Both of these commands produce garbled output after the first few lines. The output differs on each run. Examples are given below:

mycode.exe | more

...
  cerr 117
  cerr 118
                                                                                                                                                                                                er cout 105
1 cout 110r
1  cout 1159

  cerr 120
  cout 120

mycode.exe > nul | more

...
  cerr 114
  cerr 115
6 cerr 11
                                                                                                                                                                                                 cerr 117
  cerr 118
...

Note that some of the lines have a lot of spaces as you can see from the horizontal scroll bars.

On Linux, ./mycode | more also gives garbled results but ./mycode > /dev/null | more does not.
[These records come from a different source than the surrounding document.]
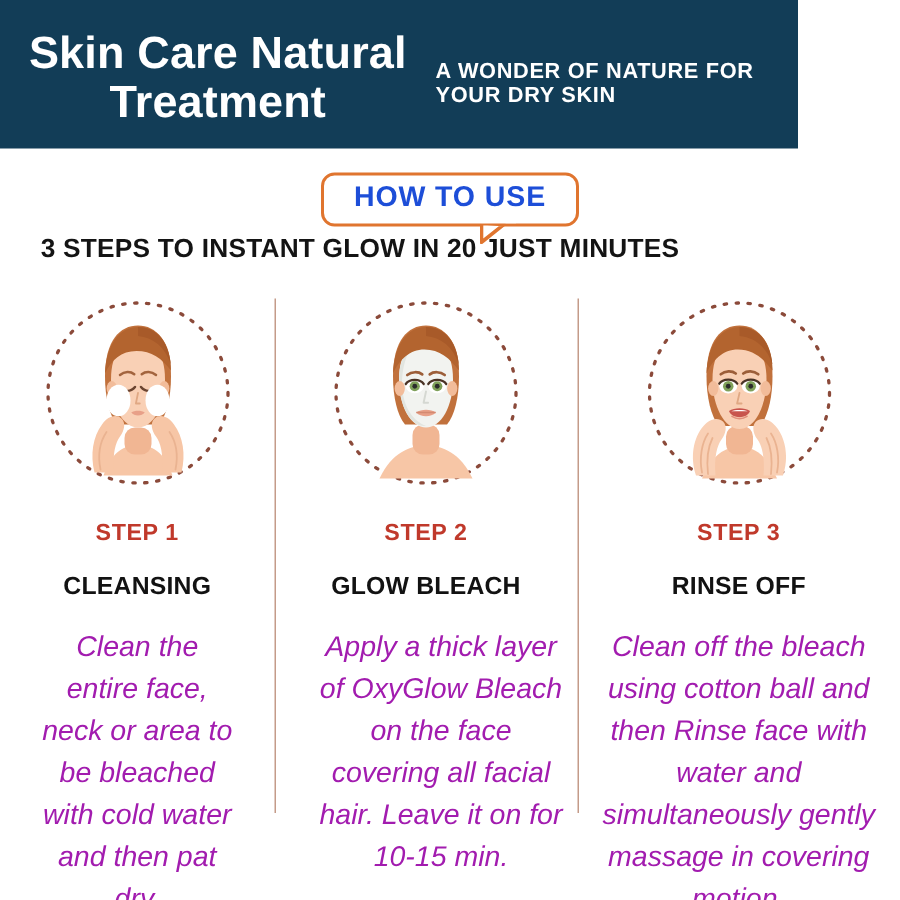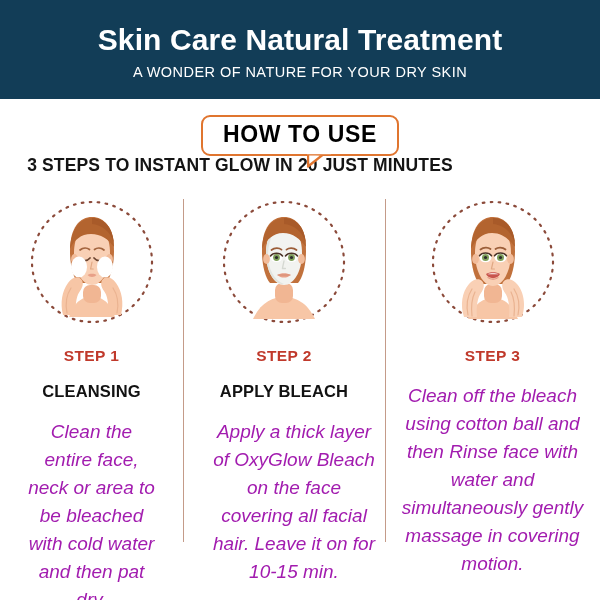--- a/index.html
+++ b/index.html
@@ -6,66 +6,66 @@
   html,body { width:600px; height:600px; }
   body {
     font-family:"Liberation Sans", sans-serif;
     background:#ffffff;
     overflow:hidden;
     position:relative;
   }
 
   
   #header {
-    width:600px;
+    width:532px;
     height:99px;
     background:#123D57;
     display:flex;
-    flex-direction:column;
+    flex-direction:row;
     align-items:center;
     justify-content:center;
     padding-top:4px;
   }
   #header-title {
     color:#ffffff;
     font-size:30px;
     font-weight:bold;
     letter-spacing:0.1px;
     line-height:1.1;
     text-align:center;
   }
   #header-subtitle {
     color:#ffffff;
     font-size:14.5px;
-    font-weight:normal;
+    font-weight:bold;
     letter-spacing:0.45px;
     margin-top:8px;
-    text-align:right;
+    text-align:left;
   }
 
   
   #badge-zone {
     position:relative;
     width:600px;
     height:52px;
     display:flex;
     justify-content:center;
     align-items:flex-start;
   }
   #badge {
     position:relative;
     margin-top:16px;
     border:2.4px solid #E0752F;
     border-radius:9px;
     padding:4px 20px 5px 20px;
     background:#ffffff;
   }
   #badge-label {
-    color:#000000;
-    font-size:23px;
+    color:#1d4ed8;
+    font-size:19px;
     font-weight:bold;
     letter-spacing:0.6px;
     line-height:1.2;
     white-space:nowrap;
   }
   #badge-tail {
     position:absolute;
     left:104px;
     top:100%;
     width:26px;
@@ -261,21 +261,21 @@
         <path d="M49.5,57 C52,53.4 59,53.4 61.5,57" fill="none" stroke="#4A3326" stroke-width="1.5" stroke-linecap="round"></path>
         <path d="M64.5,57 C67,53.4 74,53.4 76.5,57" fill="none" stroke="#4A3326" stroke-width="1.5" stroke-linecap="round"></path>
 
         <path d="M63,62 L61.4,69.5 L64.4,69.5" fill="none" stroke="#D5D8D2" stroke-width="1.3" stroke-linecap="round" stroke-linejoin="round"></path>
 
         <path d="M56.5,76 C59.5,73.6 66.5,73.6 69.5,76 C66.5,79.4 59.5,79.4 56.5,76 Z" fill="#E8A088"></path>
         <path d="M56.5,76 L69.5,76" stroke="#D48A72" stroke-width="0.9"></path>
       </svg>
     </div>
     <div class="step-label">STEP 2</div>
-    <div class="step-title">APPLY BLEACH</div>
+    <div class="step-title">GLOW BLEACH</div>
     <div class="step-body">Apply a thick layer of OxyGlow Bleach on the face covering all facial hair. Leave it on for 10-15 min.</div>
   </div>
 
   <div class="col col-3">
     <div class="illus">
       <svg width="126" height="126" viewBox="0 0 126 126">
         <circle cx="63" cy="63" r="60" fill="none" stroke="#8B4A3A" stroke-width="2.2" stroke-linecap="round" stroke-dasharray="1.6 6.4"></circle>
 
         <path d="M38,120 C45,104 53,99 63,99 C73,99 81,104 88,120 Z" fill="#F7C6A6"></path>
         <rect x="54" y="85" width="18" height="19" rx="7" fill="#F1B693"></rect>
@@ -315,16 +315,17 @@
                  C48,98 46,106 47,118 Z" fill="#F9D0B5"></path>
         <path d="M92,118 C96,106 94,93 87,85 C83,80 77,79 74,82 C71,85 72,90 75,94
                  C78,98 80,106 79,118 Z" fill="#F9D0B5"></path>
         <path d="M38,116 C36,106 38,96 42,90" fill="none" stroke="#EAB391" stroke-width="1.2" stroke-linecap="round"></path>
         <path d="M42,117 C41,108 42,99 45,93" fill="none" stroke="#EAB391" stroke-width="1.2" stroke-linecap="round"></path>
         <path d="M88,116 C90,106 88,96 84,90" fill="none" stroke="#EAB391" stroke-width="1.2" stroke-linecap="round"></path>
         <path d="M84,117 C85,108 84,99 81,93" fill="none" stroke="#EAB391" stroke-width="1.2" stroke-linecap="round"></path>
       </svg>
     </div>
     <div class="step-label">STEP 3</div>
+    <div class="step-title">RINSE OFF</div>
     <div class="step-body">Clean off the bleach using cotton ball and then Rinse face with water and simultaneously gently massage in covering motion.</div>
   </div>
 
 </div>
 
 </body></html>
The output without more is fine for both Windows and Linux:

  cerr 101
  cerr 102
  cerr 103
  cerr 104
  cerr 105
  cout 105
  cerr 106
  cerr 107
  cerr 108
  cerr 109
  cerr 110
  cout 110
  cerr 111
  cerr 112
  cerr 113
  cerr 114
  cerr 115
  cout 115
  cerr 116
  cerr 117
  cerr 118
  cerr 119
  cerr 120
  cout 120

I am using the Visual Studio C++ 2017 Community Edition version 15.7.4 on Windows 10. The program is compiled in 64 bit mode as a Release version. I think this is easy to reproduce and get the same sort of results whether compiled using the IDE or something like the following: CL /nologo /D WIN32 /D_WIN32_WINNT=0x502 /EHsc mycode.cpp - those flags are probably not all needed since it's such a simple program but happen to be included in a bat file I typically use for testing.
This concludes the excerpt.